**DIRECTIONS FOR THIS TASK**
Reproduce all of the entries below exactly, without images.

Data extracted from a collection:
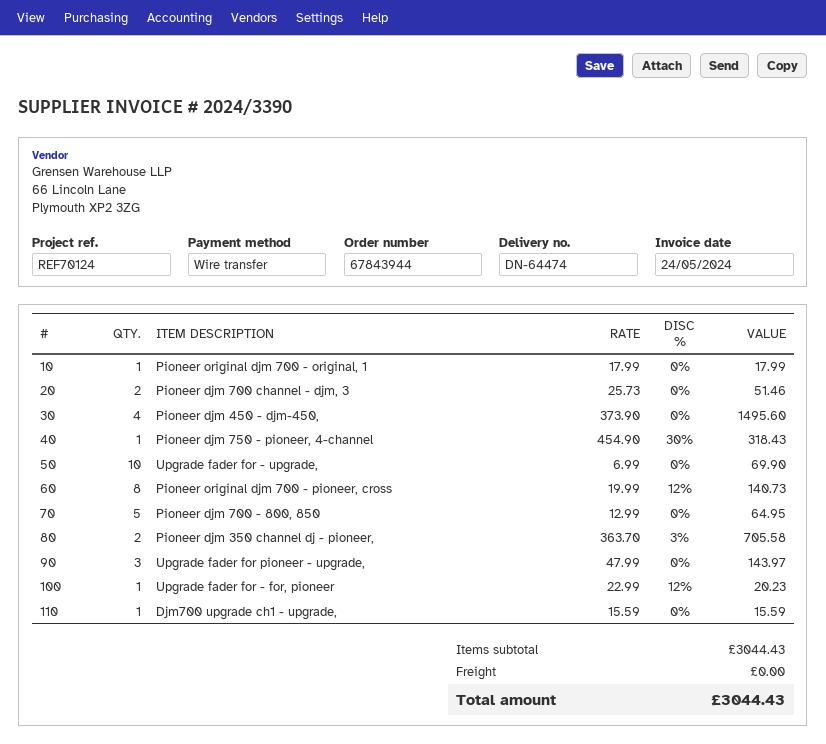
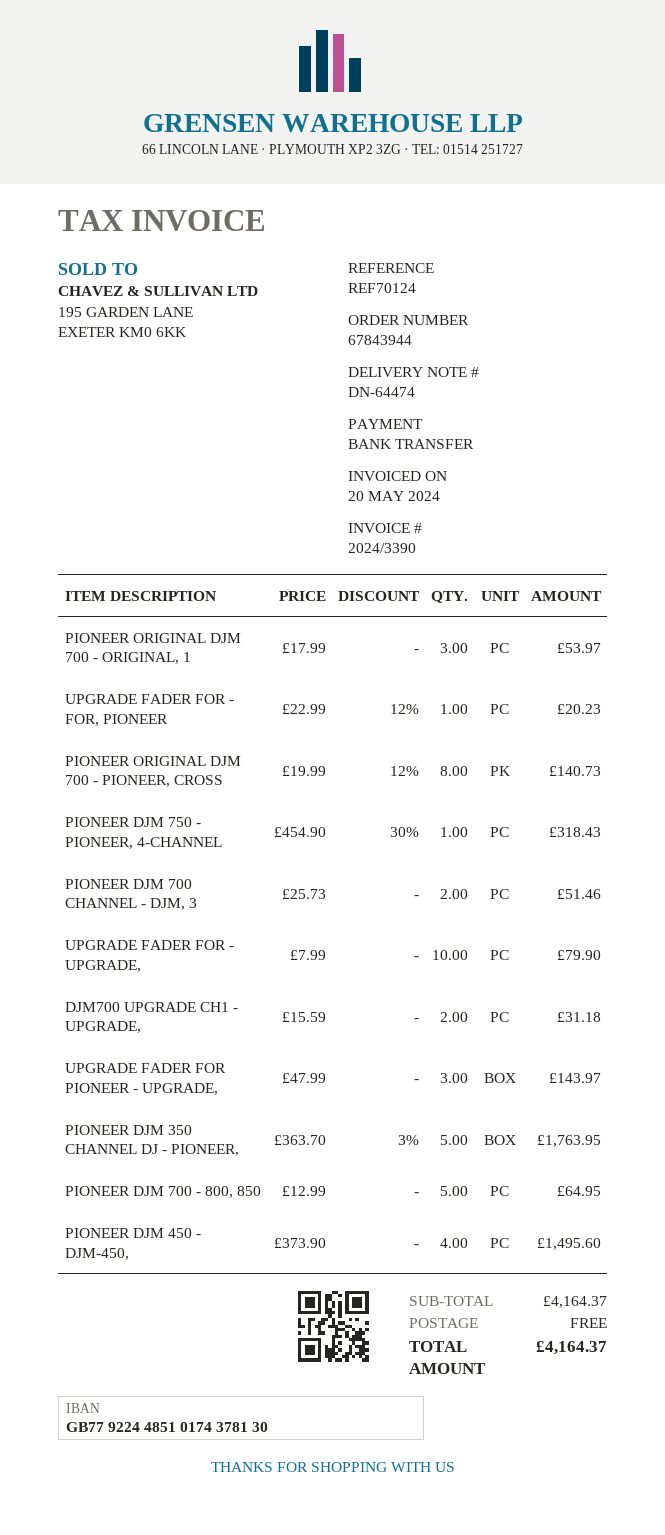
invoice date: 2024-05-24 -> 2024-05-20
Pioneer original djm 700 - original, 1: 1 x 17.99 = 17.99 -> 3 x 17.99 = 53.97
Upgrade fader for - upgrade,: 10 x 6.99 = 69.90 -> 10 x 7.99 = 79.90
Pioneer djm 350 channel dj - pioneer,: 2 x 363.70 - 3% = 705.58 -> 5 x 363.70 - 3% = 1763.95
Djm700 upgrade ch1 - upgrade,: 1 x 15.59 = 15.59 -> 2 x 15.59 = 31.18
subtotal: 3044.43 -> 4164.37
total: 3044.43 -> 4164.37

**RESULT FOR THIS EXERCISE**
invoice date: 2024-05-24 -> 2024-05-20
Pioneer original djm 700 - original, 1: 1 x 17.99 = 17.99 -> 3 x 17.99 = 53.97
Upgrade fader for - upgrade,: 10 x 6.99 = 69.90 -> 10 x 7.99 = 79.90
Pioneer djm 350 channel dj - pioneer,: 2 x 363.70 - 3% = 705.58 -> 5 x 363.70 - 3% = 1763.95
Djm700 upgrade ch1 - upgrade,: 1 x 15.59 = 15.59 -> 2 x 15.59 = 31.18
subtotal: 3044.43 -> 4164.37
total: 3044.43 -> 4164.37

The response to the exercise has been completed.